Mizzou Baseball might be the perfect analogy for the chicken and the egg. The passion for Mizzou Baseball is limited, so there isn’t much investment, a lack of investment means the team is rarely good. Since the team is rarely good, there’s limited passion from the fans. The circle continues.

When the Tigers moved to the SEC, the baseball team was used to being pretty good. But spending in the Big 12 isn’t the same as the SEC. Mizzou was used to being able to play along with schools like Iowa State, Kansas State, Texas Tech, and other mid-tier level Power Conference programs. But the SEC is a very big spending league. Just how much of a big spending league? Per an article in the Tennessean, there are several SEC Baseball Managers who make more than MLB managers:

SEC baseball coaching salaries

  • Vanderbilt’s Tim Corbin: $2,447,059
  • Ole Miss’ Mike Bianco: $1.625 million
  • Texas A&M’s Jim Schlossnagle: $1.58 million
  • Tennessee’s Tony Vitello: $1.5 million
  • Arkansas’ Dave Van Horn: $1.35 million
  • Florida’s Kevin O’Sullivan: $1,290,567
  • Mississippi State’s Chris Lemonis: $1.275 million
  • LSU’s Jay Johnson: $1.25 million
  • Auburn’s Butch Thompson: $1.25 million
  • Georgia’s Scott Stricklin: $655,000
  • South Carolina’s Mark Kingston: $600,000
  • Kentucky’s Nick Mingione: $575,000
  • Alabama’s Brad Bohannon: $500,000*
  • Missouri’s Steve Bieser: $475,000.08

*Bohannon was fired in May as he was connected to some questionable gambling practices.

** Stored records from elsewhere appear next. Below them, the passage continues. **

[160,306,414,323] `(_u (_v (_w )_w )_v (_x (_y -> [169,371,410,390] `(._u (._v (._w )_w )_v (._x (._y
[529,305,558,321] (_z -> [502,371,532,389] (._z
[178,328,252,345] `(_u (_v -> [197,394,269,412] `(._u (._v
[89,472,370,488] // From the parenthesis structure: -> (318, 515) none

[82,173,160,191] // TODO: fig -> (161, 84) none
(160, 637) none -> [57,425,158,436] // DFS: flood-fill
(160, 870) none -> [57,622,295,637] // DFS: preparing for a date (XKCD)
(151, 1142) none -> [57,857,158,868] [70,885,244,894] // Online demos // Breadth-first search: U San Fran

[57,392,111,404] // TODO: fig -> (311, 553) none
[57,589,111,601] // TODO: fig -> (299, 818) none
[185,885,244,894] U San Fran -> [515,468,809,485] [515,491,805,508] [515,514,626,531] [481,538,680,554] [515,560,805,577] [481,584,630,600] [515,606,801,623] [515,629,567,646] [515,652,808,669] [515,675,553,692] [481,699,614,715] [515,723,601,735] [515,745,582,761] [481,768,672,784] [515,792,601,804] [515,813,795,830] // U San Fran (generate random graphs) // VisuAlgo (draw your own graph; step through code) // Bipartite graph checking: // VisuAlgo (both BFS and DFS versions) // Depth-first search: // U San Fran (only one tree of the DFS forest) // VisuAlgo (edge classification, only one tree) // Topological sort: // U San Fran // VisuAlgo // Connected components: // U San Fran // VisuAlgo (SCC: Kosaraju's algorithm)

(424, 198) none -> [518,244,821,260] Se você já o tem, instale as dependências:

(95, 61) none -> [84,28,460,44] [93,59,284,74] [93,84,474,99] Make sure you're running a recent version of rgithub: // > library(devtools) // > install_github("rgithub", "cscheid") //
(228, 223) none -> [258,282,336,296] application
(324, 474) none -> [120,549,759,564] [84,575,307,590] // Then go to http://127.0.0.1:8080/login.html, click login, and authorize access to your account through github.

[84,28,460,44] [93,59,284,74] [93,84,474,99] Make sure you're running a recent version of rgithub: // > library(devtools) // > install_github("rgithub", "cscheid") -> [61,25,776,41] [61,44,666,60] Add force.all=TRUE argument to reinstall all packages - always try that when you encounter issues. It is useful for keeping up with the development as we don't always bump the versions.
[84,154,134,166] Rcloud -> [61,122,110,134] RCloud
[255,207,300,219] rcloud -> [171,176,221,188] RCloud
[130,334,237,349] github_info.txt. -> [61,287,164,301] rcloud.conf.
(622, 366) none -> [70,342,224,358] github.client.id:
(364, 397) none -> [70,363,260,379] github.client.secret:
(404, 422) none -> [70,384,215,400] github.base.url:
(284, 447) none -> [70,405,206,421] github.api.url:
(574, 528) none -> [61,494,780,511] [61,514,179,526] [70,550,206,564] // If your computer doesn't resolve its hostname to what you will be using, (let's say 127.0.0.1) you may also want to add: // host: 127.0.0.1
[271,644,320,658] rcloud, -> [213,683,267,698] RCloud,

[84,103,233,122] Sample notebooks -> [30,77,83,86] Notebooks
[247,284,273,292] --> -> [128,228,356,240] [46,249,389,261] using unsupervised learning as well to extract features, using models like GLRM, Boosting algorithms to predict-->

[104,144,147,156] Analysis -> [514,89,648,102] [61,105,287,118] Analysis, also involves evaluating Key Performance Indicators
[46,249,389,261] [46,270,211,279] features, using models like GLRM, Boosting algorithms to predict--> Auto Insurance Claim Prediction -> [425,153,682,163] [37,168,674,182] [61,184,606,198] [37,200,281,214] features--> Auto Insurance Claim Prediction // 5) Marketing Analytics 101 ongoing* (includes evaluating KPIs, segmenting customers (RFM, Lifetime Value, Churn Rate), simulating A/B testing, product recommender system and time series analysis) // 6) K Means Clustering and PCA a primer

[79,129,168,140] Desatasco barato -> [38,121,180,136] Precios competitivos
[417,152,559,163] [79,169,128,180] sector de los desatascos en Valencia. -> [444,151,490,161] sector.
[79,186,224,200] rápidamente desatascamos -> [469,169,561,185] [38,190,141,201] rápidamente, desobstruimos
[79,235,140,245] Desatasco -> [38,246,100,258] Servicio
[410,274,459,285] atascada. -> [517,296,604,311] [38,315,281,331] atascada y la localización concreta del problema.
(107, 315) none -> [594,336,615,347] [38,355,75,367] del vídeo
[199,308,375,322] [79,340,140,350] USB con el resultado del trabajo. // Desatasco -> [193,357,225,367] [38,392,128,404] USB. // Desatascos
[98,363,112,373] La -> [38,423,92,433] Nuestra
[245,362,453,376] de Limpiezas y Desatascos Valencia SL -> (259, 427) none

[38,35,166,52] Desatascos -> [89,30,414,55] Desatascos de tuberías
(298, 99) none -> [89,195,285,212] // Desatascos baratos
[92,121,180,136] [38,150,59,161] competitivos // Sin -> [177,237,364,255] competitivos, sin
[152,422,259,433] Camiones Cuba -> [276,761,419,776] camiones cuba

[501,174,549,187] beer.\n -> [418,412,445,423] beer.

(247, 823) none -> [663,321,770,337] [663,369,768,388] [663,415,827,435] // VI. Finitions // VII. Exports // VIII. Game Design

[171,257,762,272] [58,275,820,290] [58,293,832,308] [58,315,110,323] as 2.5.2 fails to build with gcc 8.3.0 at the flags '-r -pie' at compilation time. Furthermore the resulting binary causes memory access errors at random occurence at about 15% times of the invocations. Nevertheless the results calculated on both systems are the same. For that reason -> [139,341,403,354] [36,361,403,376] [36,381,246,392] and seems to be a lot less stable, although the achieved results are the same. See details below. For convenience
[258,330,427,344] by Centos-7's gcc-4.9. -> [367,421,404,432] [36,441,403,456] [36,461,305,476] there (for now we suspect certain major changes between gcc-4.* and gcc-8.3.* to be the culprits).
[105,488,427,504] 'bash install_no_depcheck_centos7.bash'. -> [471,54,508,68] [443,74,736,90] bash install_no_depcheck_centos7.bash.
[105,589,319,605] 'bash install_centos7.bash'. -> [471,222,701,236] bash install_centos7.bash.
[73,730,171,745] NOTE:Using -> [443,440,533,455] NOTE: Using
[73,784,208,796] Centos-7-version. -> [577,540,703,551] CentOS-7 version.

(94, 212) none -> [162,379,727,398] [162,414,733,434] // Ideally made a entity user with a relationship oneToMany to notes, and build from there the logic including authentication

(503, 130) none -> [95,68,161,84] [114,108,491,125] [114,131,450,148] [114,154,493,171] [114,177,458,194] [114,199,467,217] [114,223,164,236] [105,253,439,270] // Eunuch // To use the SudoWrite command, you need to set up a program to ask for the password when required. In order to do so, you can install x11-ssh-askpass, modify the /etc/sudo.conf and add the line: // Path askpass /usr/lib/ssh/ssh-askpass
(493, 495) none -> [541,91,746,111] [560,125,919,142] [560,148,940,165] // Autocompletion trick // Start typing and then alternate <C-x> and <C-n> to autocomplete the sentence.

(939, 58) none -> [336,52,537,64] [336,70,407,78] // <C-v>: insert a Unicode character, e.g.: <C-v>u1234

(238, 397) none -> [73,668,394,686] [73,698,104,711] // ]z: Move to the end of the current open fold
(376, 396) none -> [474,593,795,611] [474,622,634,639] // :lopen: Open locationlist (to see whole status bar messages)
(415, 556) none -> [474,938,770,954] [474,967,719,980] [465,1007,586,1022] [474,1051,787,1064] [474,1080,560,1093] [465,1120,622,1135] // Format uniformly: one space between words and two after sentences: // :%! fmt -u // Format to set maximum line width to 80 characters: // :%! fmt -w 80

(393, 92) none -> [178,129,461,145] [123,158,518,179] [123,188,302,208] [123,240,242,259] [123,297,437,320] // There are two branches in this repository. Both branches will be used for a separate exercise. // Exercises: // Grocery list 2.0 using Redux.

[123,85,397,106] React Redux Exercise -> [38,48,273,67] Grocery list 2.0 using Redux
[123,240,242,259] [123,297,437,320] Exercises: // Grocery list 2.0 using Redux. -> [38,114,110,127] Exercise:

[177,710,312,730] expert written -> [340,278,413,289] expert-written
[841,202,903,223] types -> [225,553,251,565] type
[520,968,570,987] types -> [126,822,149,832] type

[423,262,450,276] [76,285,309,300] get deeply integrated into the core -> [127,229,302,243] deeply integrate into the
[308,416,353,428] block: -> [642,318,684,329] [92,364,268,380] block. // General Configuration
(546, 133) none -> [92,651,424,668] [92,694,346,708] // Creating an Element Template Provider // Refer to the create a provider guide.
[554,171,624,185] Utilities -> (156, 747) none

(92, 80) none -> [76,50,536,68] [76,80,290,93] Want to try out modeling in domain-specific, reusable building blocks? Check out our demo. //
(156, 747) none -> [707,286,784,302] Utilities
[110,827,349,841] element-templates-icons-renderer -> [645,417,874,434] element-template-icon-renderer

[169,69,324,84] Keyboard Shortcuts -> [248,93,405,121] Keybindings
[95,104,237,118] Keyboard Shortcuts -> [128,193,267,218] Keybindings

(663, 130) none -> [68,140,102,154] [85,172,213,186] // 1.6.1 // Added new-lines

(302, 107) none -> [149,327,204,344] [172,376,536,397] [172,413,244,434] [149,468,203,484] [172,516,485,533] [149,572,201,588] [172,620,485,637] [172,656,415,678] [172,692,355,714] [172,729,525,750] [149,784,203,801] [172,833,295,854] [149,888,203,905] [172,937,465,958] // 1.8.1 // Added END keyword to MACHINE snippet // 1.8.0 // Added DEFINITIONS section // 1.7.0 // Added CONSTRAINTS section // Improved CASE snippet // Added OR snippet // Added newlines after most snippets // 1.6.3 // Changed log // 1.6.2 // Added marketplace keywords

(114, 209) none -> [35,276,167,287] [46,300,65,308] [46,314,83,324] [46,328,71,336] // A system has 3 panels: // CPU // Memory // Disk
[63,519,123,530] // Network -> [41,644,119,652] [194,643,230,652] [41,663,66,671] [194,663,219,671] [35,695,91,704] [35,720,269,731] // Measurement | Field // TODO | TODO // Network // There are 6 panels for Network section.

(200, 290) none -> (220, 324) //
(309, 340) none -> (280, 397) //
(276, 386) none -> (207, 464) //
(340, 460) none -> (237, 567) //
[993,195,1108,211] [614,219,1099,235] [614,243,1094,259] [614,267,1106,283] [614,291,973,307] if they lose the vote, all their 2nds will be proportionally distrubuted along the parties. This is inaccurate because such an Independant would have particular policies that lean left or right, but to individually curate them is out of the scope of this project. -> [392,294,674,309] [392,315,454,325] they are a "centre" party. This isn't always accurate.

In 2021, Mizzou’s total expenses, per the Department of Eduction, was around $2.58 million. So the entire program spent just a little more than what Vanderbilt paid their coach. Auburn spent nearly $6 million. Georgia spent over a million more than Mizzou, and they just fired their coach after 10 years.

Just how different are expectations at Missouri versus the rest of the league they play in?

Did you know they set an attendance record this year? 37,133 over 26 games amounts to 1,428 per game. The top four schools for attendance in the NCAA were all in the SEC (Arkansas, LSU, Ole Miss, Mississippi State), and seven of the top 10 schools were SEC schools as well (South Carolina, Texas A&M, Florida). Tennessee, Vanderbilt, Auburn, and Georgia were all in the top 25.

The Bulldogs were 25th with around 3,125 per game. So Mizzou is about halfway there.

Could winning more improve attendance?

Mizzou Baseball feels a little bit like where Mizzou Basketball was several years ago. They were achieving in a way that lined up with the spending, except Mizzou Basketball wasn’t in the basement, they were towards the bottom. Mizzou Football has been towards the bottom in spending, and fighting towards the middle. Is it fair to expect coaches to consistently overachieve?

And as for the ‘JUST SPEND MORE’ side... it’s more complicated because of the fan support. Without a built in revenue generator the program can only move toward deficit spending. And with recent raises for both Eli Drinkwitz and Dennis Gates... the Athletic department has been spending in the red to keep up with the Jones’s. And now there’s a hefty amount of money from donors being funneled not into the coffers of the Athletic department, but into NIL Collectives.

I don’t pretend to know how much money Mizzou has with their NIL Collectives versus their counterparts. We’ve heard on the basketball side the money is there and competitive. On the Football side, the money seemed good enough to keep talented defenders like Ty’Ron Hopper, Darius Robinson, Ennis Rakestraw, Jaylon Carlies, and others around for another season. They lured a former 4-star Quarterback recruit from the transfer portal, and lured a 4-star QB from Georgia just a year ago.

Is that money available for baseball?

I don’t know.

What I do know, is Bieser has performed admirably. He knows the job. He’s done... well enough. He’s made due with a limited budget in comparison to his peers, and he was a few injured pitchers from having a pretty solid season.

Could Mizzou fire Steve Bieser? Sure they could. I’m not sure they could have a coach who could do any better given the circumstances, but they could give it a try. You can spin the wheel of coaching changes and see if you turn up gold. Or they could improve the budget, improve the NIL setup, and try to see if Bieser is the right guy in the right situation already.